Wat doen ze, ze redden zichzelf door te gaan eten van de enorme voorraad die ze daar aantroffen. Ze redden zichzelf! Toen ik dat las, kreeg ik even het gevoel dat ik vaker heb. Het gevoel dat we geloven tot iets hebben gemaakt voor onszelf. Als we zelf maar gered zijn. En dat je daar even heel blij van wordt en heel dankbaar is heel goed. Het eerste moment van je geloof en het besef dat je gered bent. Niet overgelopen naar de vijand, maar overgelopen naar Jezus. Maar wat dan daarna? Hoelang mag je wachten om het goede nieuws ook anderen te vertellen?
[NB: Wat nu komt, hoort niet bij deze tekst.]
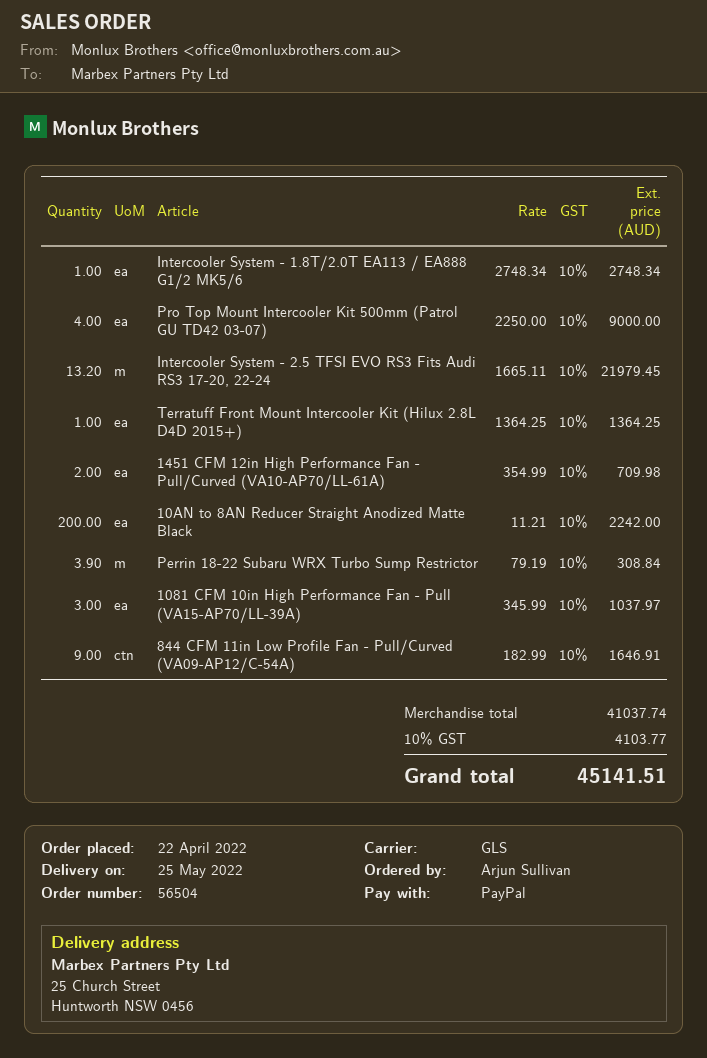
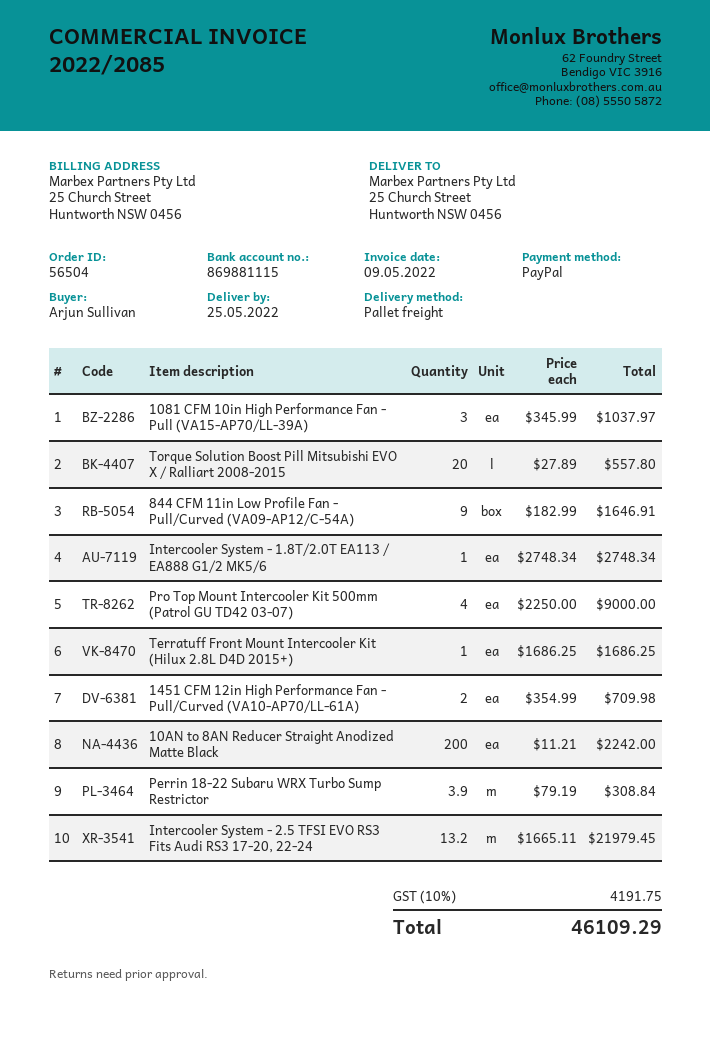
shipping method: GLS -> pallet freight
Terratuff Front Mount Intercooler Kit (Hilux 2.8L D4D 2015+): 1 x 1364.25 = 1364.25 -> 1 x 1686.25 = 1686.25
Torque Solution Boost Pill Mitsubishi EVO X / Ralliart 2008-2015: none -> 20 x 27.89 = 557.80
tax: 10% = 4103.77 -> 10% = 4191.75
total: 45141.51 -> 46109.29

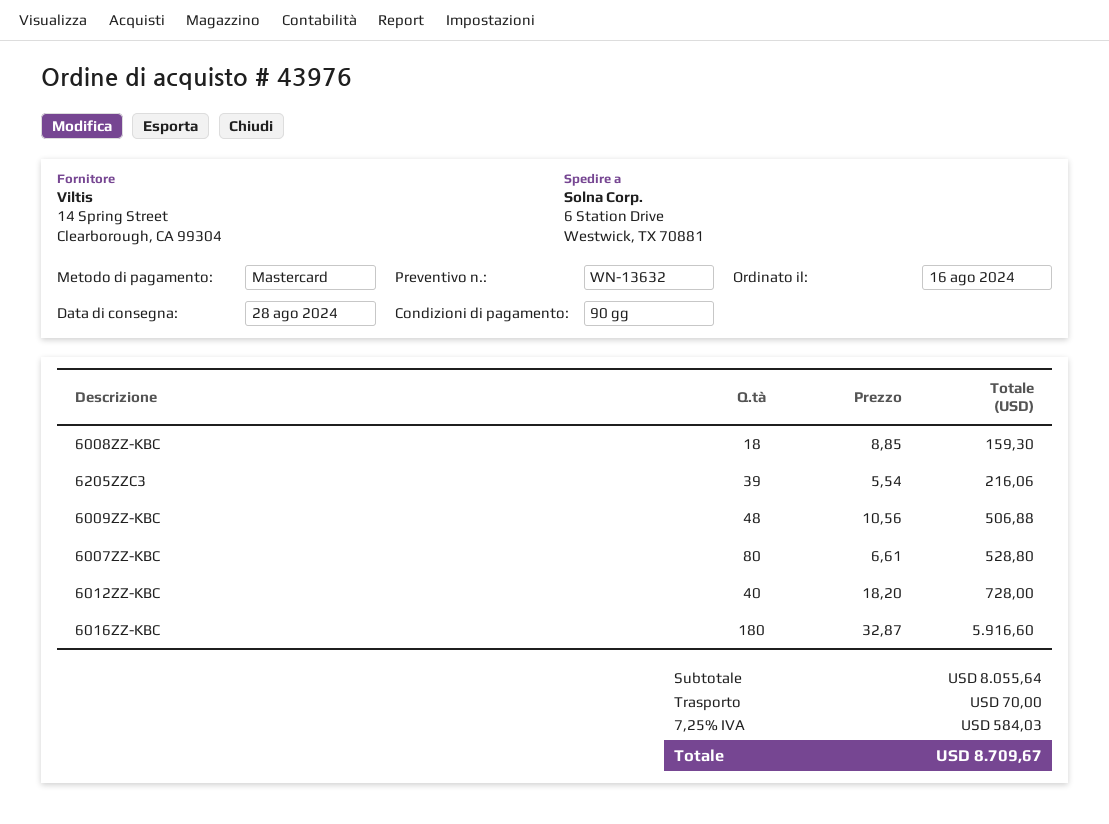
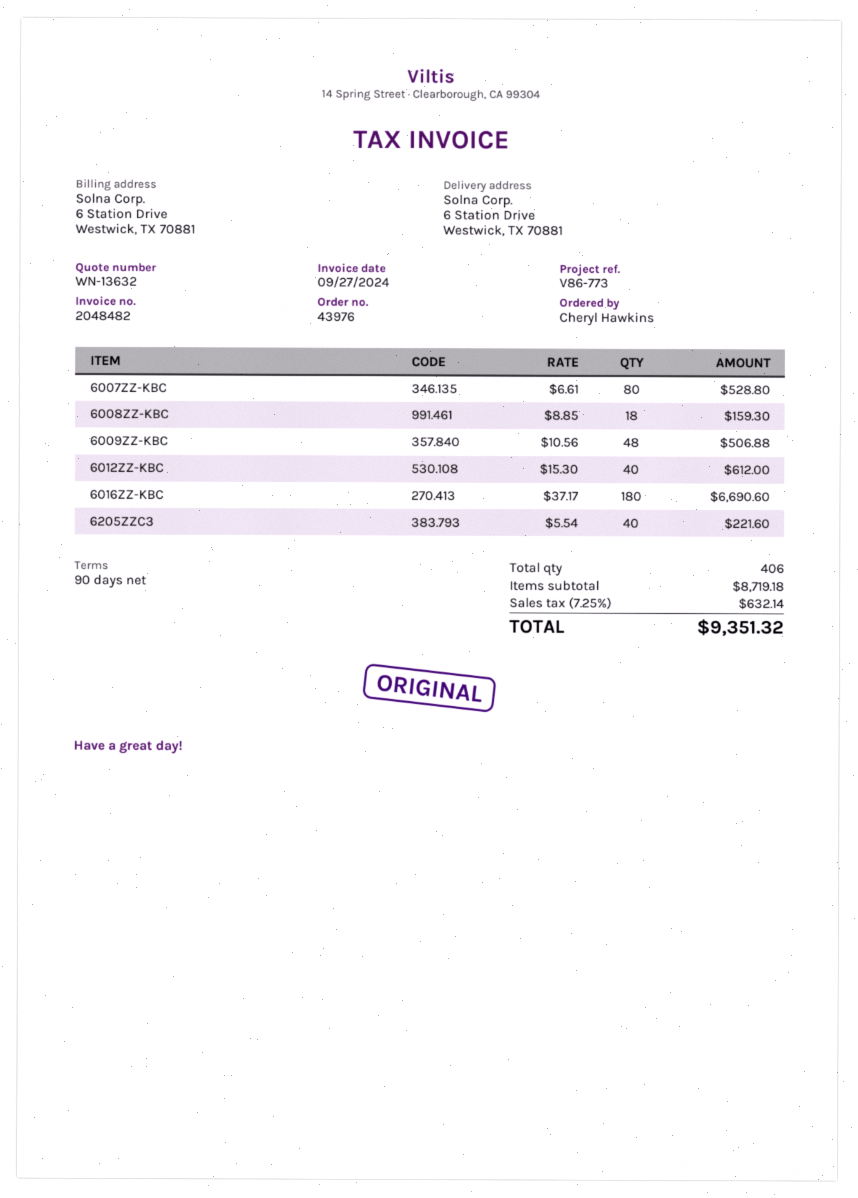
6205ZZC3: 39 x 5.54 = 216.06 -> 40 x 5.54 = 221.60
6012ZZ-KBC: 40 x 18.20 = 728.00 -> 40 x 15.30 = 612.00
6016ZZ-KBC: 180 x 32.87 = 5916.60 -> 180 x 37.17 = 6690.60
subtotal: 8055.64 -> 8719.18
shipping: 70.00 -> none
tax: 7.25% = 584.03 -> 7.25% = 632.14
total: 8709.67 -> 9351.32

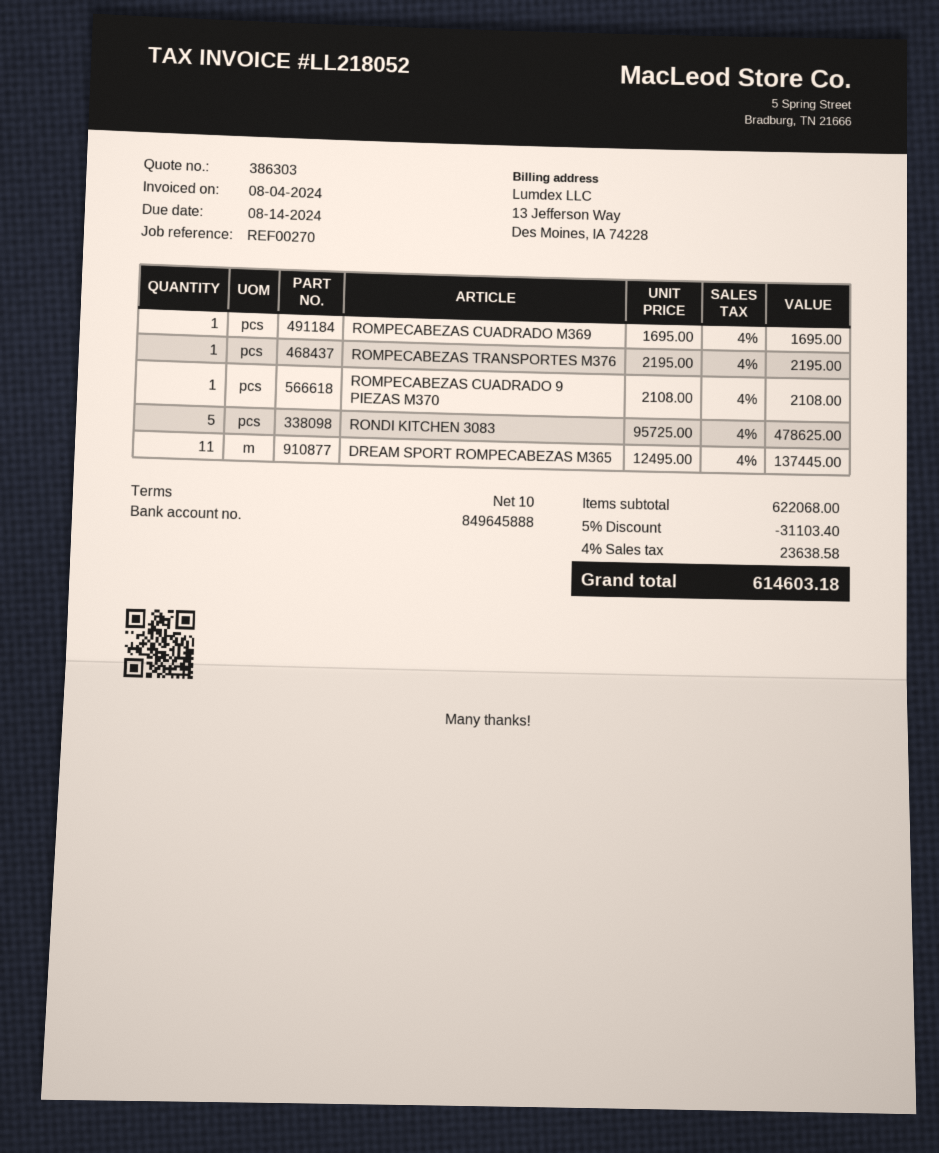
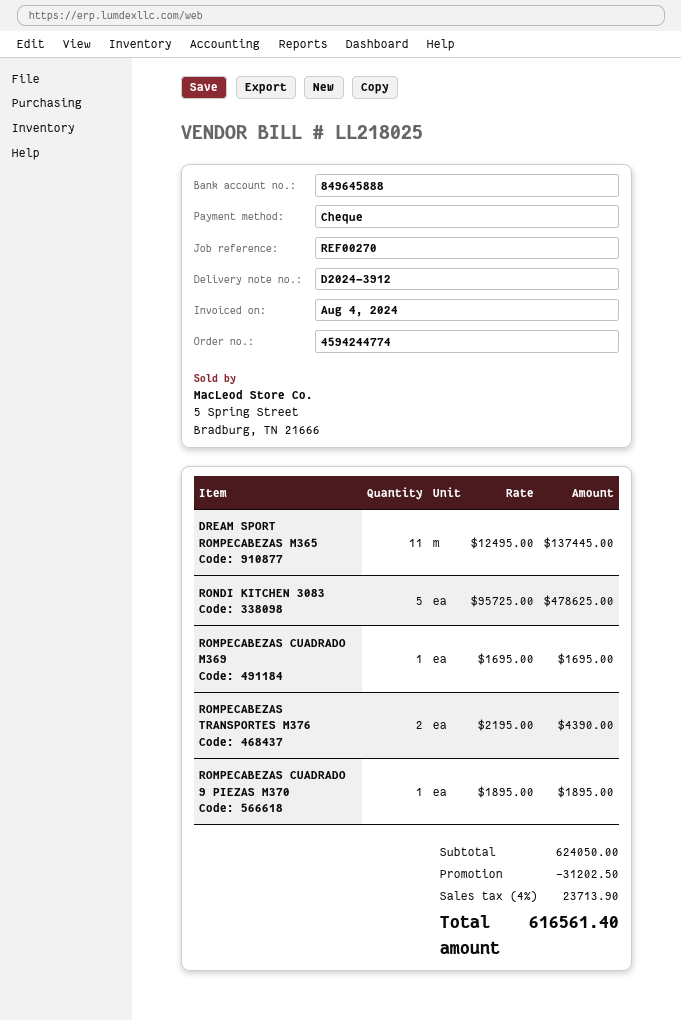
invoice number: LL218052 -> LL218025
ROMPECABEZAS TRANSPORTES M376: 1 x 2195.00 = 2195.00 -> 2 x 2195.00 = 4390.00
ROMPECABEZAS CUADRADO 9 PIEZAS M370: 1 x 2108.00 = 2108.00 -> 1 x 1895.00 = 1895.00
subtotal: 622068.00 -> 624050.00
discount: 31103.40 -> 31202.50
tax: 4% = 23638.58 -> 4% = 23713.90
total: 614603.18 -> 616561.40

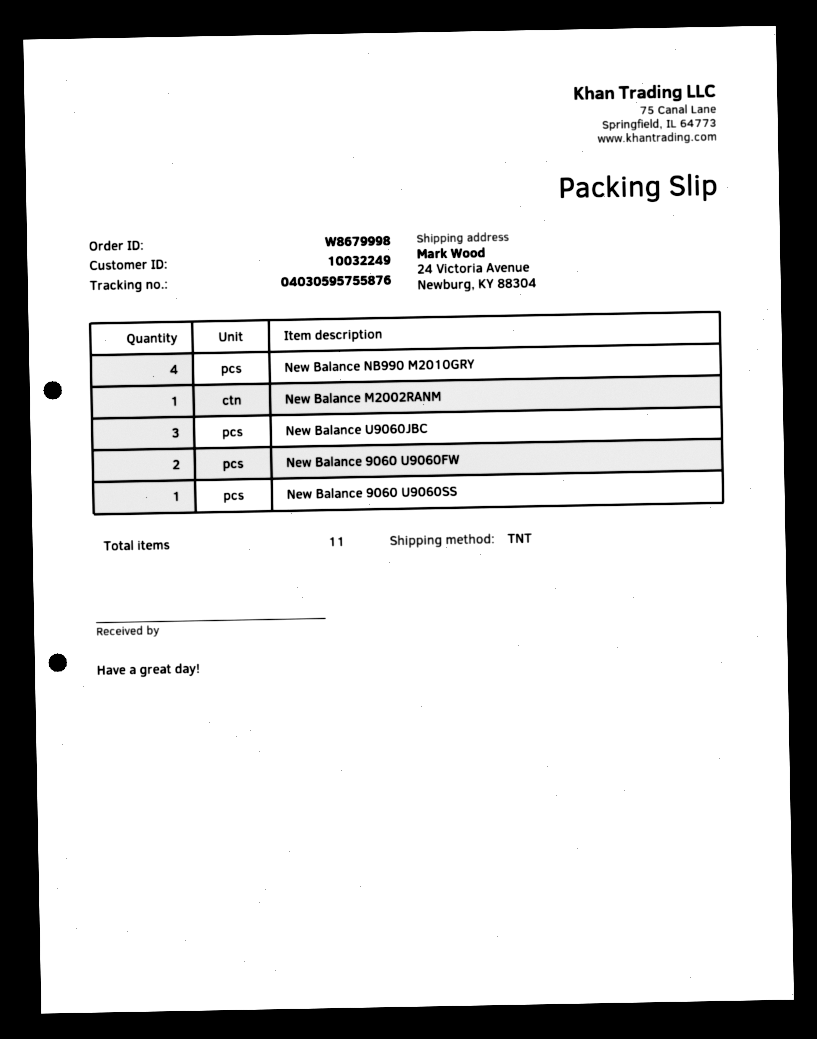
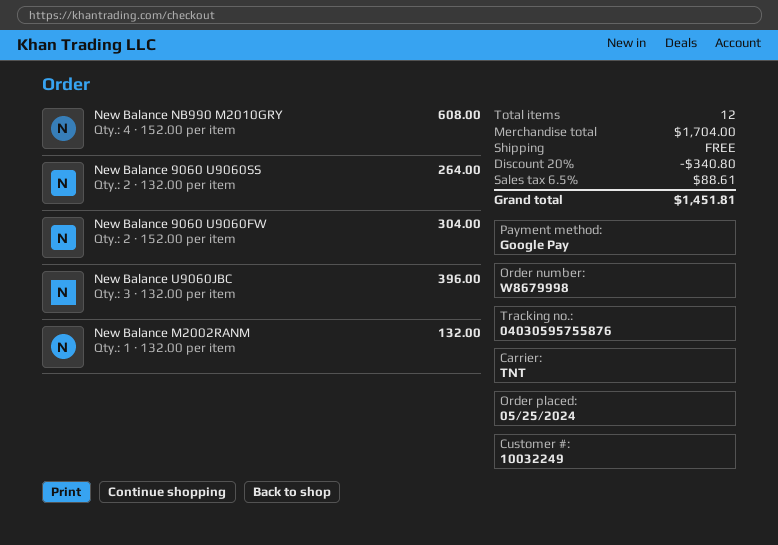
New Balance 9060 U9060SS: 1 -> 2
total quantity: 11 -> 12

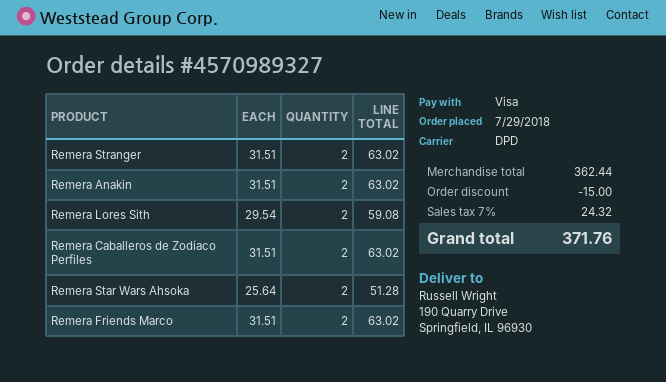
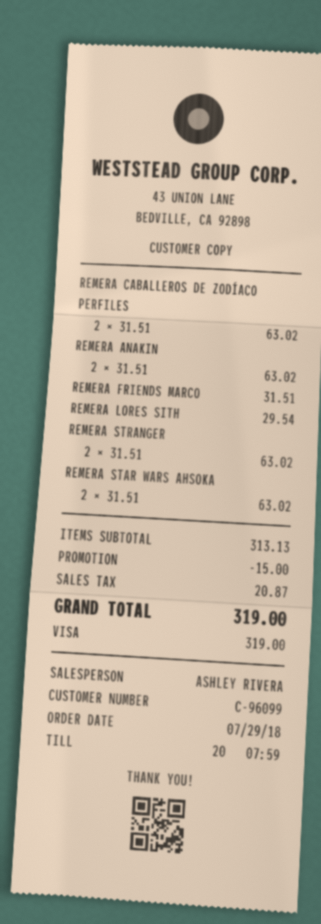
Remera Lores Sith: 2 x 29.54 = 59.08 -> 1 x 29.54 = 29.54
Remera Star Wars Ahsoka: 2 x 25.64 = 51.28 -> 2 x 31.51 = 63.02
Remera Friends Marco: 2 x 31.51 = 63.02 -> 1 x 31.51 = 31.51
subtotal: 362.44 -> 313.13
tax: 24.32 -> 20.87
total: 371.76 -> 319.00

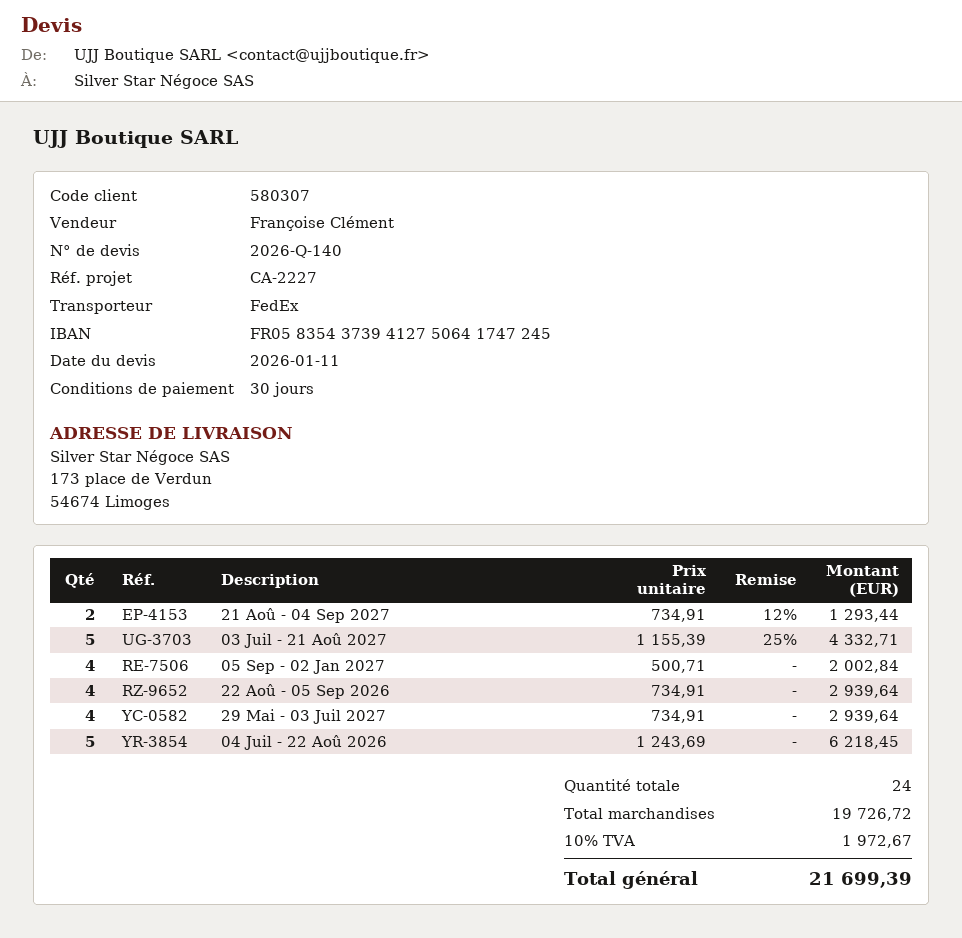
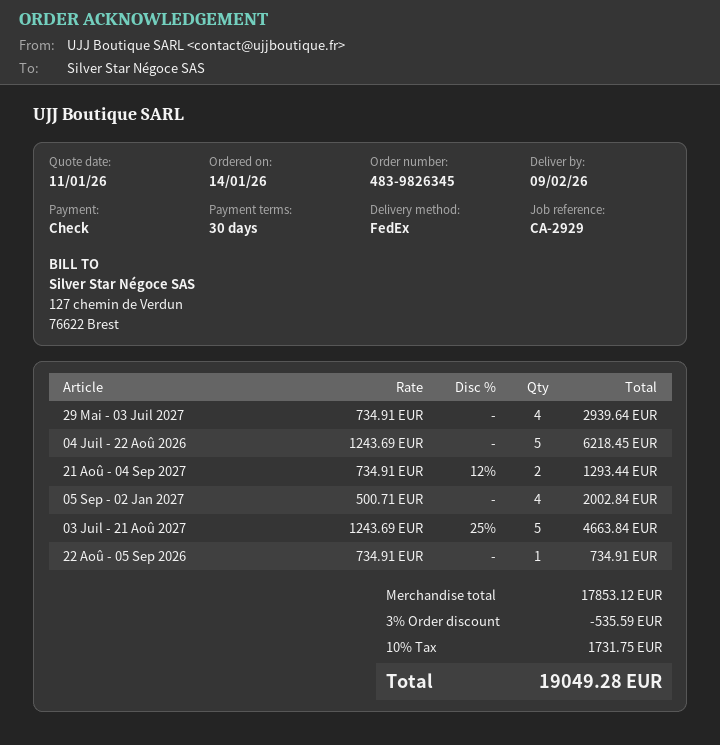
reference: CA-2227 -> CA-2929
03 Juil - 21 Aoû 2027: 5 x 1155.39 - 25% = 4332.71 -> 5 x 1243.69 - 25% = 4663.84
22 Aoû - 05 Sep 2026: 4 x 734.91 = 2939.64 -> 1 x 734.91 = 734.91
subtotal: 19726.72 -> 17853.12
discount: none -> 3% = 535.59
tax: 10% = 1972.67 -> 10% = 1731.75
total: 21699.39 -> 19049.28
De melaatse mannen komen ineens tot het besef dat dit wat ze doen, nu kan. Ze hebben gegeten, goud en zilver verborgen en ineens beseffen ze: We mogen niet wachten. Niet wachten om het goede nieuws in Samaria te vertellen. Elke minuut wachten is er een teveel. Dat gevoel dat je niet mag uitstellen om het goede nieuws aan anderen te vertellen die het nog niet weten en de reactie op dat moment, die is belangrijk.
Als je deze les doortrekt naar je relatie met Jezus, geldt precies hetzelfde. Het is niet vreemd als iemand tot geloof komt, dat hij van verbazing en verwondering eerst daar voor zichzelf mee bezig is, maar ik wil je ook zeggen dat je tot bezinning mag komen om ook anderen het goede nieuws te vertellen, net zoals deze mannen. Ze gaan naar het huis van de koning en vertellen het goede nieuws. Niet dat ze het gelijk konden geloven, maar dat is dan niet langer hun verantwoordelijkheid. Het besef: “Dit moeten we vertellen”, negeer dat besef niet.
Gebed: Heer, laat mij elke dag beseffen dat het goede nieuws niet verborgen mag blijven, zodat ik het blijf delen met anderen.